Testing small samples is often unavoidable in studies on neurodevelopmental disorders, including randomized controlled trials assessing treatment efficacy in learning disorders. Unfortunately, plausible effect sizes in this field are also small. This is true not only because the real effect sizes in psychology are generally limited (Open Science Collaboration, 2015), but also because learning disorders are characterized by poor response to treatment by definition (DSM-5; APA, 2013). This combination of small samples and small true effects leads to low statistical power. The latter not only makes it difficult to distinguish true- from false-positive results (Szucs & Ioannidis, 2017), but also leads to an increased risk of overestimating the effect sizes (Gelman & Carlin, 2014), the so-called winner’s curse effect (Young, Ioannidis, & Al-Ubaydli, 2008; see also Button et al., 2013). This means that low-powered studies risk either reporting effects that are statistically significant but overestimated or reporting accurate effect size estimates that fail to reach statistical significance.
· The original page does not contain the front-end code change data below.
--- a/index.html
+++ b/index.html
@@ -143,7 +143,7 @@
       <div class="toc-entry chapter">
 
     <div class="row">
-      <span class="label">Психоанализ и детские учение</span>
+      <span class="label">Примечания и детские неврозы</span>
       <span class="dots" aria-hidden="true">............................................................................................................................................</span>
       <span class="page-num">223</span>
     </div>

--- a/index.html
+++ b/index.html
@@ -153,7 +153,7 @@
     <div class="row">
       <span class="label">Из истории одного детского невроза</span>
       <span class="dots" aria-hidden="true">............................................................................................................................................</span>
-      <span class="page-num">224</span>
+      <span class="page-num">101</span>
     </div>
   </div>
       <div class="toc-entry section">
To enhance power, we suggest that researchers assessing treatment efficacy in dyslexia could exploit the advantages of estimating individual parameters with precision, like in the single-case experimental designs (e.g., Krasny-Pacini & Evans, 2018), but keeping the focus on the population-level effects. Using stable and reliable reading measures that ensure high pretest–posttest correlation is important. However, further benefit may come from collecting several measurements of reading performance both pre-treatment and at post-treatment for all participants. We showed that, under reasonable assumptions, even three distinct measurements at pretest and three measurements at posttest, analysed using mixed-effects models, may crucially increase power.
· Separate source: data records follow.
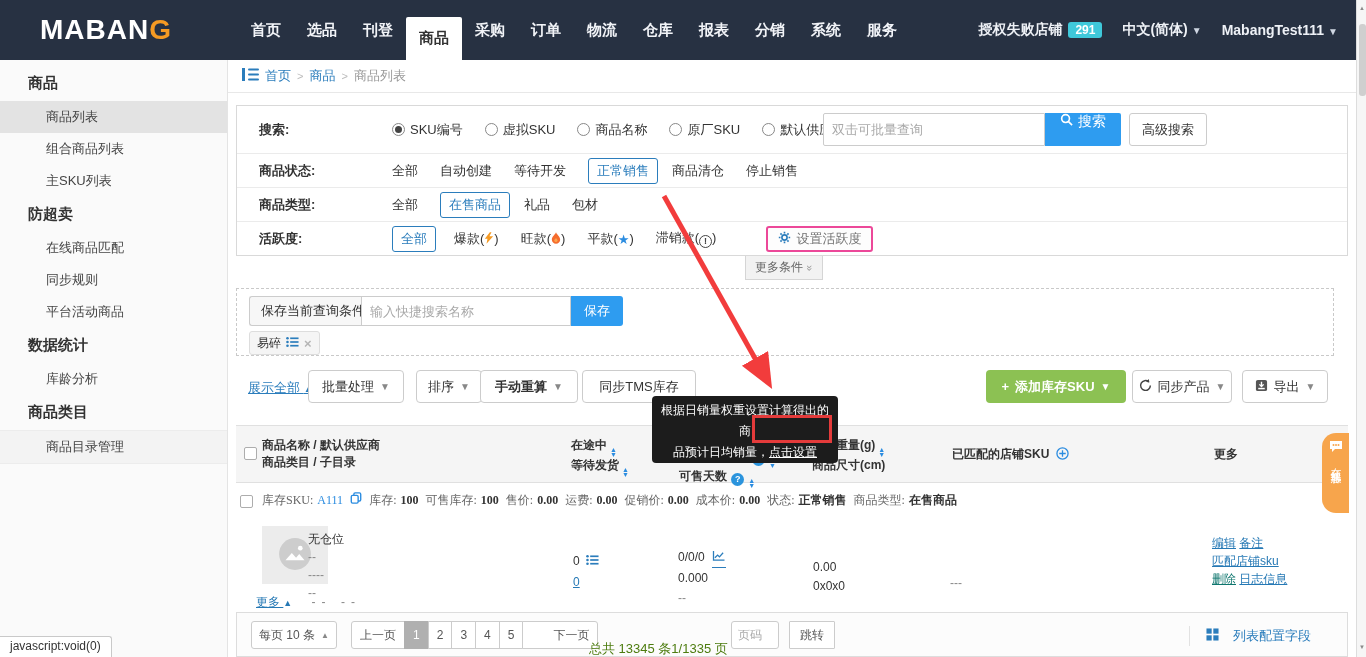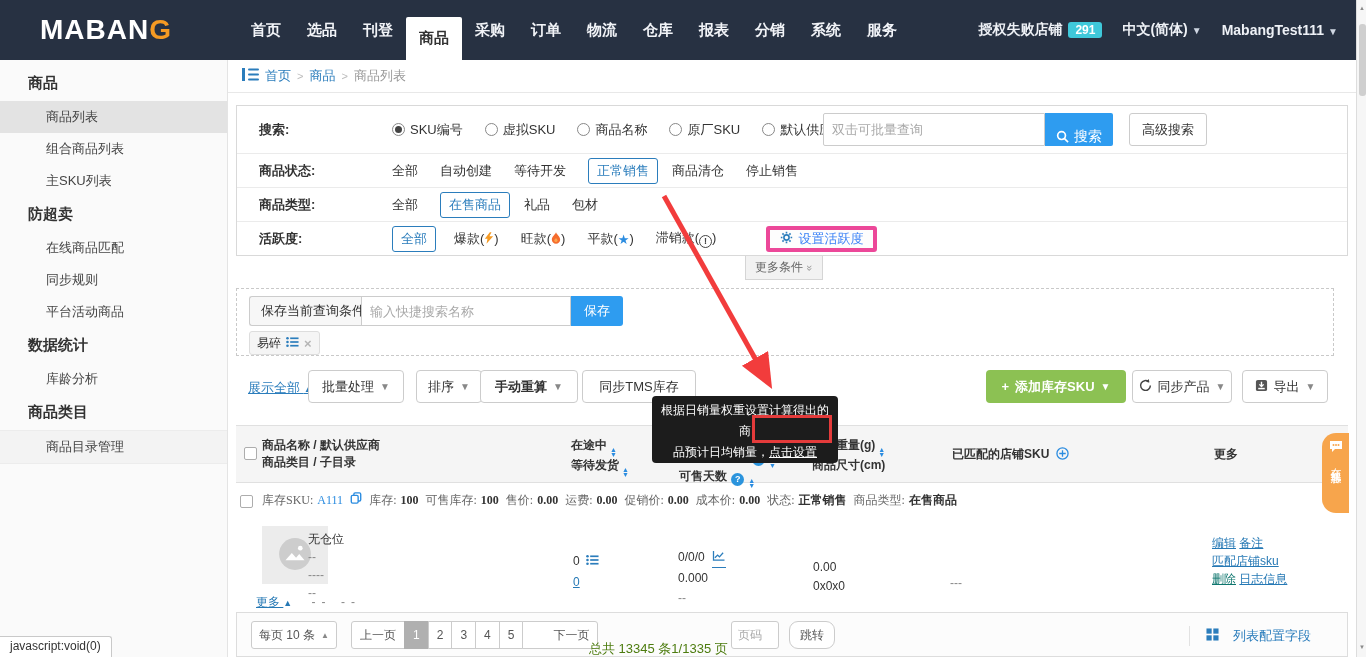--- a/index.html
+++ b/index.html
@@ -45,7 +45,7 @@
   .row2,.row3,.row4 { height:34px; }
   #search-input { position:absolute; left:586px; top:7px; width:222px; height:33px; border:1px solid #ccc; border-radius:2px 0 0 2px; padding:0 8px; font-size:13px; color:#333; }
   #search-input::placeholder { color:#a9a9a9; }
-  #search-btn { position:absolute; left:808px; top:7px; width:68px; height:33px; background:#2e9cf0; color:#fff; border:none; border-radius:0 2px 2px 0; font-size:14px; cursor:pointer; display:flex; align-items:flex-end; justify-content:center; gap:5px; }
+  #search-btn { position:absolute; left:808px; top:7px; width:76px; height:33px; background:#2e9cf0; color:#fff; border:none; border-radius:0 2px 2px 0; font-size:14px; cursor:pointer; display:flex; align-items:flex-start; justify-content:center; gap:5px; }
   #adv-btn { position:absolute; left:892px; top:7px; width:78px; height:33px; background:#fff; border:1px solid #ccc; border-radius:3px; font-size:13px; color:#333; cursor:pointer; }
   .act-ic { display:inline-block; vertical-align:-1px; }
   .act-wrap::before { content:"("; } .act-wrap::after { content:")"; }

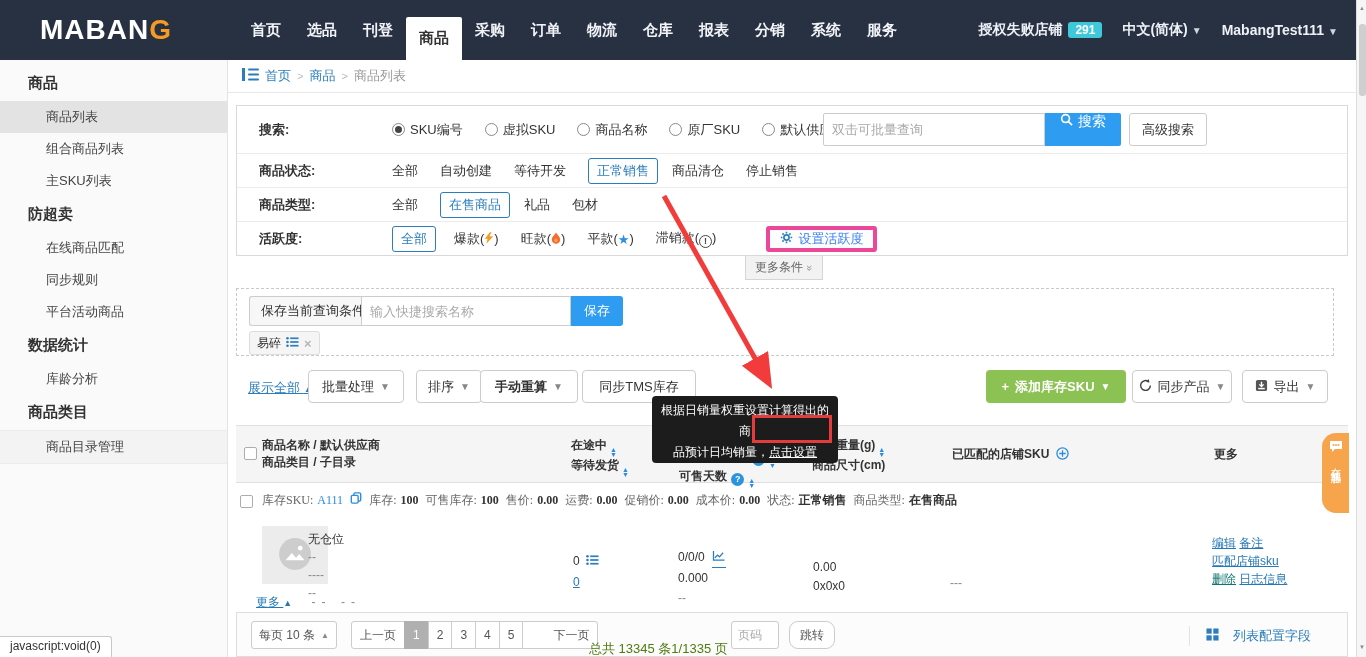--- a/index.html
+++ b/index.html
@@ -50,7 +50,7 @@
   .act-ic { display:inline-block; vertical-align:-1px; }
   .act-wrap::before { content:"("; } .act-wrap::after { content:")"; }
   .stag-icon { display:inline-block; width:13px; height:13px; border:1.5px solid #444; border-radius:50%; font-size:9px; font-weight:bold; color:#444; text-align:center; line-height:11px; vertical-align:-2px; }
-  #set-activity { margin-left:28px; height:26px; background:#fdfdfd; border:4px solid #ec4899; border-radius:3px; padding:0 10px; font-size:13px; color:#3b82f6; cursor:pointer; display:inline-flex; align-items:center; gap:5px; }
+  #set-activity { margin-left:28px; height:26px; background:#fdfdfd; border:2px solid #ec4899; border-radius:3px; padding:0 10px; font-size:13px; color:#737373; cursor:pointer; display:inline-flex; align-items:center; gap:5px; }
   #more-cond { position:absolute; left:517px; top:196px; width:78px; height:24px; background:#f2f2f2; border:1px solid #d5d5d5; border-top:none; color:#666; font-size:12px; display:flex; align-items:center; justify-content:center; gap:4px; cursor:pointer; }
   .dbl-chev { display:inline-block; transform:rotate(90deg); color:#999; font-size:11px; }
 

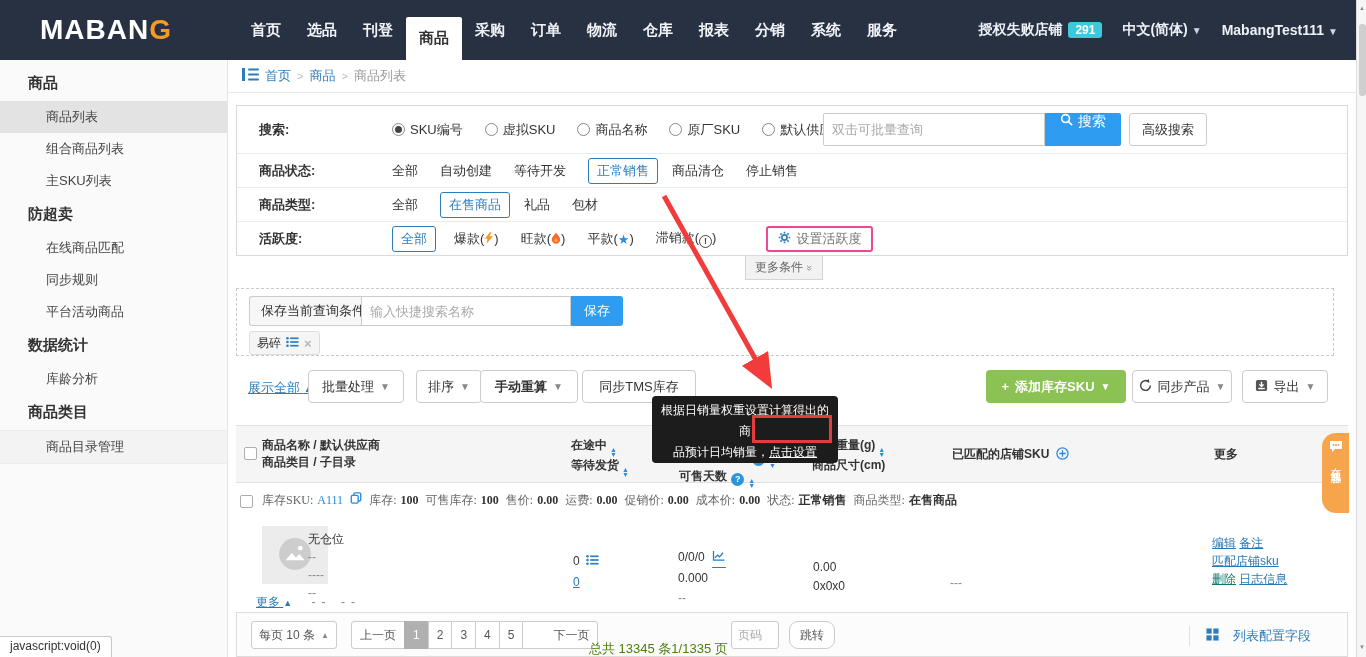--- a/index.html
+++ b/index.html
@@ -104,7 +104,7 @@
   #pg-total { position:absolute; left:352px; top:27px; font-size:13px; color:#4d7c0f; }
   #pg-input { position:absolute; left:494px; top:8px; width:48px; height:28px; border:1px solid #ccc; border-radius:3px; padding:0 6px; font-size:12px; }
   #pg-input::placeholder { color:#aaa; }
-  #pg-jump { position:absolute; left:552px; top:8px; width:46px; height:28px; border-radius:9px; }
+  #pg-jump { position:absolute; left:552px; top:8px; width:46px; height:28px; border-radius:1px; }
   #pg-config { position:absolute; right:36px; top:13px; color:#2b7dbc; font-size:13px; display:flex; align-items:center; gap:14px; cursor:pointer; border-left:1px solid #e2e2e2; padding-left:16px; height:20px; }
In conclusion, increasing power when testing treatment efficacy is challenging, but small effects may still be detected reliably, even with modest samples. We chose to focus on the treatment of dyslexia because of the increasingly large body of literature in this field and because reading ability is relatively easy to assess. However, all considerations presented here could be extended to other types of learning disorders (e.g., dyscalculia), or even to other neurodevelopmental disorders. In fact, outcomes different from reading may be more difficult or time-consuming to collect repeatedly at each time point. Many measures in the psychological research present even lower reliability than reading measures (e.g., mathematics or other related fields), however, meaning that the benefit of increasing precision by collecting several repeated observations, as suggested in the current report, might be even larger in areas outside the reading research. In any case, a priori design analysis, including the discussion and formalization of all expectations about the phenomenon at hand, is fundamental. For complex designs such as those described in this article, we suggested running ad hoc simulations to maximize flexibility. Finally, whatever a priori assumptions are made, all parameters formalized in the design analysis (e.g., pretest–posttest correlations) should later be checked against the empirical data. Should any large divergence emerge, the design analysis may need to be reconsidered and adjusted retrospectively.